The ultimate goal is to get rid of hidden qdiscs completely, which will
bring much more determinism in user experience.
Reviewed-by: Cong Wang <xiyou.wangcong@xxxxxxxxx>
Signed-off-by: Jiri Kosina <jkosina@xxxxxxx>
This results in below panic. Tested reverting this patch and it fixes
the panic.
Did you test this also with ingress or clsact qdisc (just try adding
it to lo dev for example) ?
What happens is the following in qdisc_match_from_root():
[ 995.422187] XXX qdisc:ffff88025e4fc800 queue:ffff880262759000 dev:ffff880261cc2000 handle:ffff0000
[ 995.422200] XXX qdisc:ffffffff81cf8100 queue:ffffffff81cf8240 dev: (null) handle:ffff0000
I believe this is due to dev_ingress_queue_create() assigning the
global noop_qdisc instance as qdisc_sleeping, which later qdisc_lookup()

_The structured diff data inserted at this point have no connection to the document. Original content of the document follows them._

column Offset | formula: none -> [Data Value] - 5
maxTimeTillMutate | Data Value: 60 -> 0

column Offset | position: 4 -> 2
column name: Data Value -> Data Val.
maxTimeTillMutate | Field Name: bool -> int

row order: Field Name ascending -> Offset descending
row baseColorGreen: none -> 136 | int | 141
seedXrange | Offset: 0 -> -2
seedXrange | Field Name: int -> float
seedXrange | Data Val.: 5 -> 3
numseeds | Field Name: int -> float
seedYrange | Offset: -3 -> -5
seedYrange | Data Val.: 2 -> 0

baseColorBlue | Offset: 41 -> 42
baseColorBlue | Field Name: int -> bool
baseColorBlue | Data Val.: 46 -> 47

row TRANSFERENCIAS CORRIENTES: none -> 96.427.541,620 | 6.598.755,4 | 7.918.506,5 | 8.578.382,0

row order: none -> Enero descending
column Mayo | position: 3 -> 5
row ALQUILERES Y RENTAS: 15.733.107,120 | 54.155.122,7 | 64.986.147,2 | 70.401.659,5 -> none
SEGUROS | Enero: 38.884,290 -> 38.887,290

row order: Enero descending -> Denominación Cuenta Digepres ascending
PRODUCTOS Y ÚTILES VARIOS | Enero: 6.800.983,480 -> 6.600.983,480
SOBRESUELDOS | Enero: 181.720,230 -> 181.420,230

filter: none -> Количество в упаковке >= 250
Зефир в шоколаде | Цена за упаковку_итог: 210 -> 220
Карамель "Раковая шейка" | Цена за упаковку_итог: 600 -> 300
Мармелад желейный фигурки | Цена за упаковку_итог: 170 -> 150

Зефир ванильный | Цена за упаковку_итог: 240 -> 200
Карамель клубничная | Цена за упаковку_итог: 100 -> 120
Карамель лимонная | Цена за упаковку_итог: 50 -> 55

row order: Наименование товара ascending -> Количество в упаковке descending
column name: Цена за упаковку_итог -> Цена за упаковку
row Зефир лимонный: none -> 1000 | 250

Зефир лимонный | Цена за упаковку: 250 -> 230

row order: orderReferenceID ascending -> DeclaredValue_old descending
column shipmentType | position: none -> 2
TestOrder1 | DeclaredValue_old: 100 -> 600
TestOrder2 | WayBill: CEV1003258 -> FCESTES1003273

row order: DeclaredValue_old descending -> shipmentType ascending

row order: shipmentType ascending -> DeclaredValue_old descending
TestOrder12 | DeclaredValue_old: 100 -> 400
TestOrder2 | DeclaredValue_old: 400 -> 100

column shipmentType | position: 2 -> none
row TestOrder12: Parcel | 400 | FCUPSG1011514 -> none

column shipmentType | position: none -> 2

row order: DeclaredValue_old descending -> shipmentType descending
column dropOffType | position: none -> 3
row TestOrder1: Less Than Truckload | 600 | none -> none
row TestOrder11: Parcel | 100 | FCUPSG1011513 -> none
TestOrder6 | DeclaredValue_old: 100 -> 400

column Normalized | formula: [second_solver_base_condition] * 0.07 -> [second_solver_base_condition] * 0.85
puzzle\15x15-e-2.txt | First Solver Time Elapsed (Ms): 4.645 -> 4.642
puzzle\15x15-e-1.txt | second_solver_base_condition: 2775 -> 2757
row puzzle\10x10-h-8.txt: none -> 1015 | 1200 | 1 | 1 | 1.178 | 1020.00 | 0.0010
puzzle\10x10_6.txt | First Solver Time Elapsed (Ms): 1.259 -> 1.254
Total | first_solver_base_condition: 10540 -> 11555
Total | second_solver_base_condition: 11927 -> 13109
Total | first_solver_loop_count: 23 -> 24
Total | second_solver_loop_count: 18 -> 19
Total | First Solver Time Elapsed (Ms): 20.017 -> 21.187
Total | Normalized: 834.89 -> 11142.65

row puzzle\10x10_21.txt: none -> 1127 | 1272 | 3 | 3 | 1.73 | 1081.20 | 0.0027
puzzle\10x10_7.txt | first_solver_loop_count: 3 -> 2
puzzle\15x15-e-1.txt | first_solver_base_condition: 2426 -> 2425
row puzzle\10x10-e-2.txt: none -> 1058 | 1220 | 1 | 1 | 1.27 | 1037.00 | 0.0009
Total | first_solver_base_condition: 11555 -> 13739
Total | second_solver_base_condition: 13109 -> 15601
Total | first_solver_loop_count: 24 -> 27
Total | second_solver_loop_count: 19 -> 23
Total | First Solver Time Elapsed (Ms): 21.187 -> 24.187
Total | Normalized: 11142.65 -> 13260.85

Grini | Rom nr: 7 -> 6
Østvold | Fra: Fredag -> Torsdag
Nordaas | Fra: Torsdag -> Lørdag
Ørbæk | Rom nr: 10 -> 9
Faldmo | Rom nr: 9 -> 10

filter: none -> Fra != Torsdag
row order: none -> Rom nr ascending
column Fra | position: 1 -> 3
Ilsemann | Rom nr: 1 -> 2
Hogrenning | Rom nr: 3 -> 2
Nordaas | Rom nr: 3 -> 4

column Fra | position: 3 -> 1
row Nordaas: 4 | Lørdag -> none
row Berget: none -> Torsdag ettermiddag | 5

uses for qdisc_match_from_root().
But everything that uses things like noop_qdisc cannot work with the
new qdisc_match_from_root(), because qdisc_dev(root) will always trigger
NULL pointer dereference there. Reason is because the dev is always
NULL for noop, it's a singleton, see noop_qdisc and noop_netdev_queue
in sch_generic.c.
Now how to fix it? Creating separate noop instances each time it's set
would be quite a waste of memory. Even fuglier would be to hack a static
net device struct into sch_generic.c and let noop_netdev_queue point there
to get to the hash table. Or we just not use qdisc_dev().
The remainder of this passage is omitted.